By default, most security teams are accustomed to ignoring false positives. Unfortunately, this practice of ignoring security alerts, no matter how trivial they may seem, can cause alert fatigue and cause your team to miss important alerts related to real/malicious cyber threats (as in the case of a Target data breach. ).
These false alarms account for about 40% of the alerts cybersecurity teams receive every day. In large organizations, these false alerts can be overwhelming and time-consuming.
What is a False Negative?
False negatives are undiscovered cyber threats, ignored by security tools because they are inactive, highly complex (i.e. have no files or can move laterally), or the appropriate security infrastructure lacks the technical capabilities to detect these attacks .

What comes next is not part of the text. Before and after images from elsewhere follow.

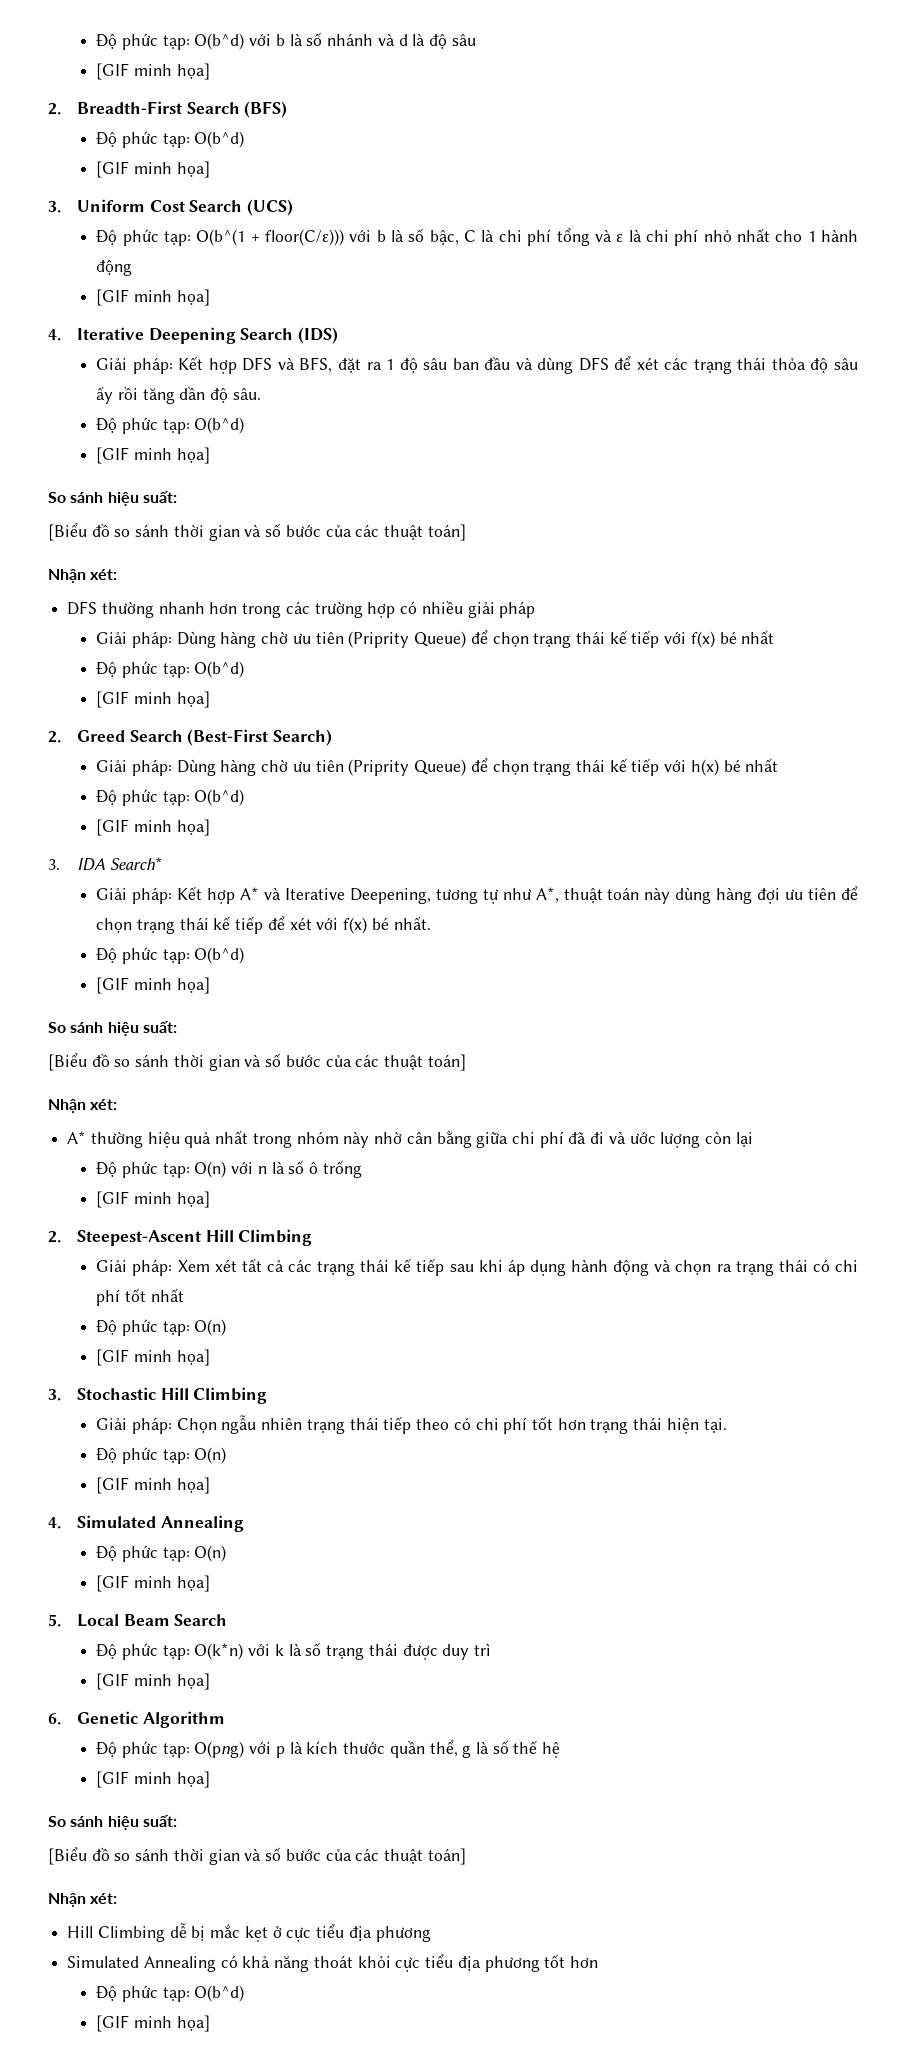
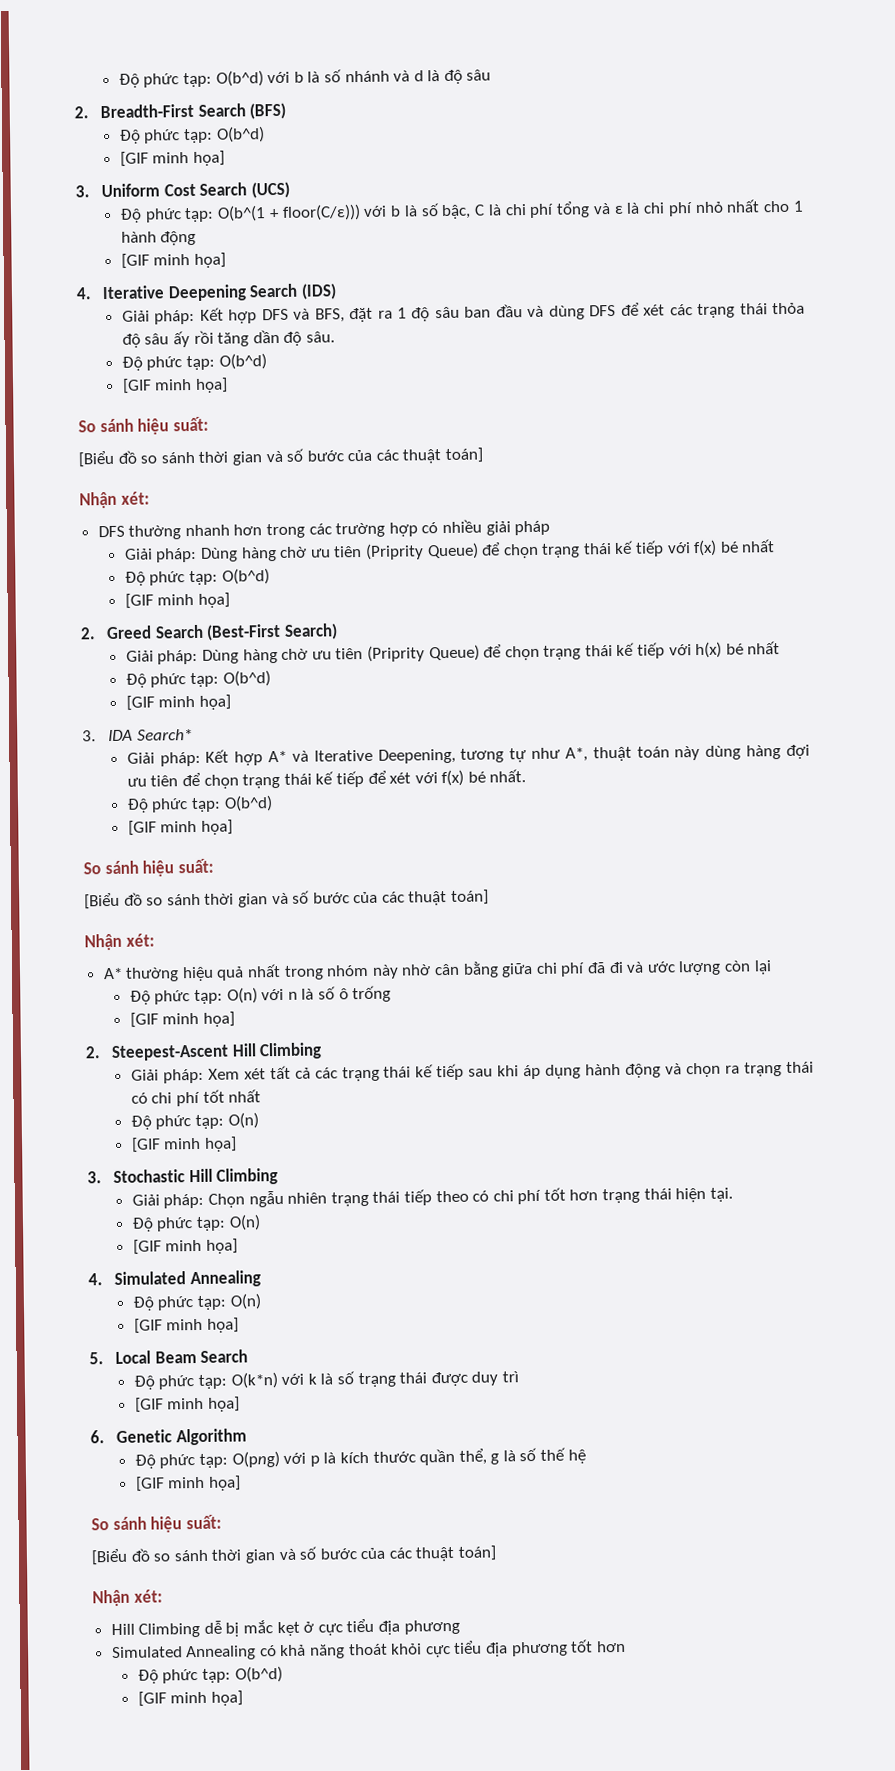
  Độ phức tạp: O(b^d) với b là số nhánh và d là độ sâu
- [GIF minh họa]

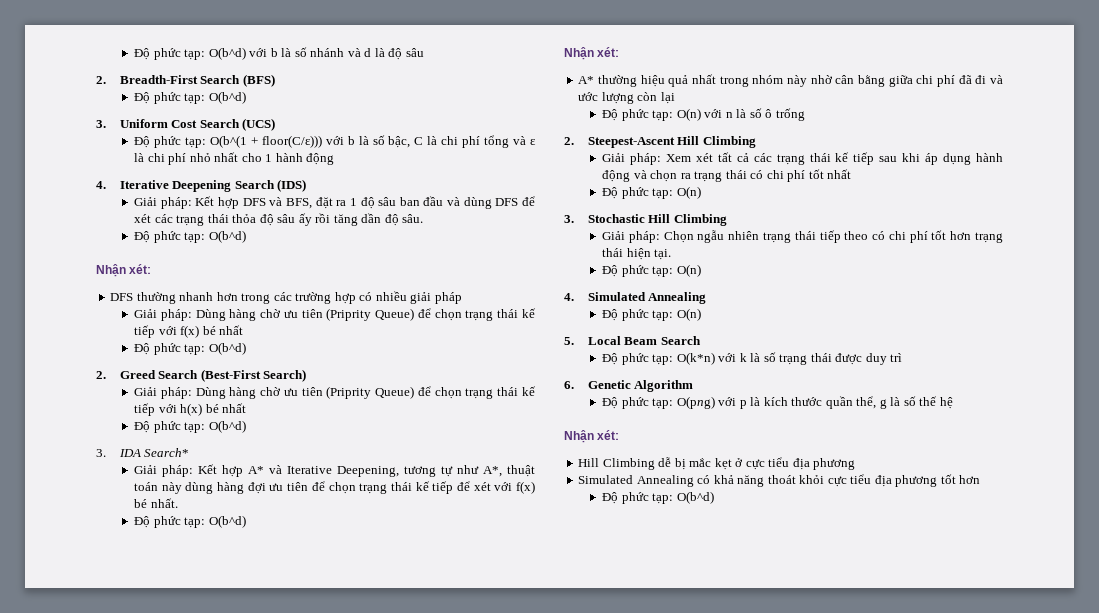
  2. Breadth-First Search (BFS)
  Độ phức tạp: O(b^d)
- [GIF minh họa]
  Độ phức tạp: O(b^(1 + floor(C/ε))) với b là số bậc, C là chi phí tổng và ε là chi phí nhỏ nhất cho 1 hành động
- [GIF minh họa]
  Giải pháp: Kết hợp DFS và BFS, đặt ra 1 độ sâu ban đầu và dùng DFS để xét các trạng thái thỏa độ sâu ấy rồi tăng dần độ sâu.
  Độ phức tạp: O(b^d)
- [GIF minh họa]
- So sánh hiệu suất:
- [Biểu đồ so sánh thời gian và số bước của các thuật toán]
  Giải pháp: Dùng hàng chờ ưu tiên (Priprity Queue) để chọn trạng thái kế tiếp với f(x) bé nhất
  Độ phức tạp: O(b^d)
- [GIF minh họa]
  Giải pháp: Dùng hàng chờ ưu tiên (Priprity Queue) để chọn trạng thái kế tiếp với h(x) bé nhất
  Độ phức tạp: O(b^d)
- [GIF minh họa]
  Giải pháp: Kết hợp A* và Iterative Deepening, tương tự như A*, thuật toán này dùng hàng đợi ưu tiên để chọn trạng thái kế tiếp để xét với f(x) bé nhất.
  Độ phức tạp: O(b^d)
- [GIF minh họa]
- So sánh hiệu suất:
- [Biểu đồ so sánh thời gian và số bước của các thuật toán]
  Độ phức tạp: O(n) với n là số ô trống
- [GIF minh họa]
  Giải pháp: Xem xét tất cả các trạng thái kế tiếp sau khi áp dụng hành động và chọn ra trạng thái có chi phí tốt nhất
  Độ phức tạp: O(n)
- [GIF minh họa]
  Giải pháp: Chọn ngẫu nhiên trạng thái tiếp theo có chi phí tốt hơn trạng thái hiện tại.
  Độ phức tạp: O(n)
- [GIF minh họa]
  4. Simulated Annealing
  Độ phức tạp: O(n)
- [GIF minh họa]
  Độ phức tạp: O(k*n) với k là số trạng thái được duy trì
- [GIF minh họa]
  Độ phức tạp: O(png) với p là kích thước quần thể, g là số thế hệ
- [GIF minh họa]
- So sánh hiệu suất:
- [Biểu đồ so sánh thời gian và số bước của các thuật toán]
  Simulated Annealing có khả năng thoát khỏi cực tiểu địa phương tốt hơn
  Độ phức tạp: O(b^d)
- [GIF minh họa]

These advanced / stealth cyberthreats can bypass prevention technologies such as next-generation firewalls, antivirus software, and endpoint detection and response (EDR) platforms capable of finding “known” attacks and malware.
No network security or data leak prevention technology can prevent 100% of the threats they encounter. False positives account for 1% (roughly) of malicious software and cyber threats, and most prevention methods are easy to miss.
Strengthening cyber security posture
The presence of false negatives and false positives asks the following questions: Does your cybersecurity strategy include proactive measures? Most security programs rely on preventative and responsive components. — Build strong defenses against attacks that you know the tool exists for. Proactive security measures, on the other hand, include implementing accident response policies and procedures to proactively hunt hidden / unknown attacks.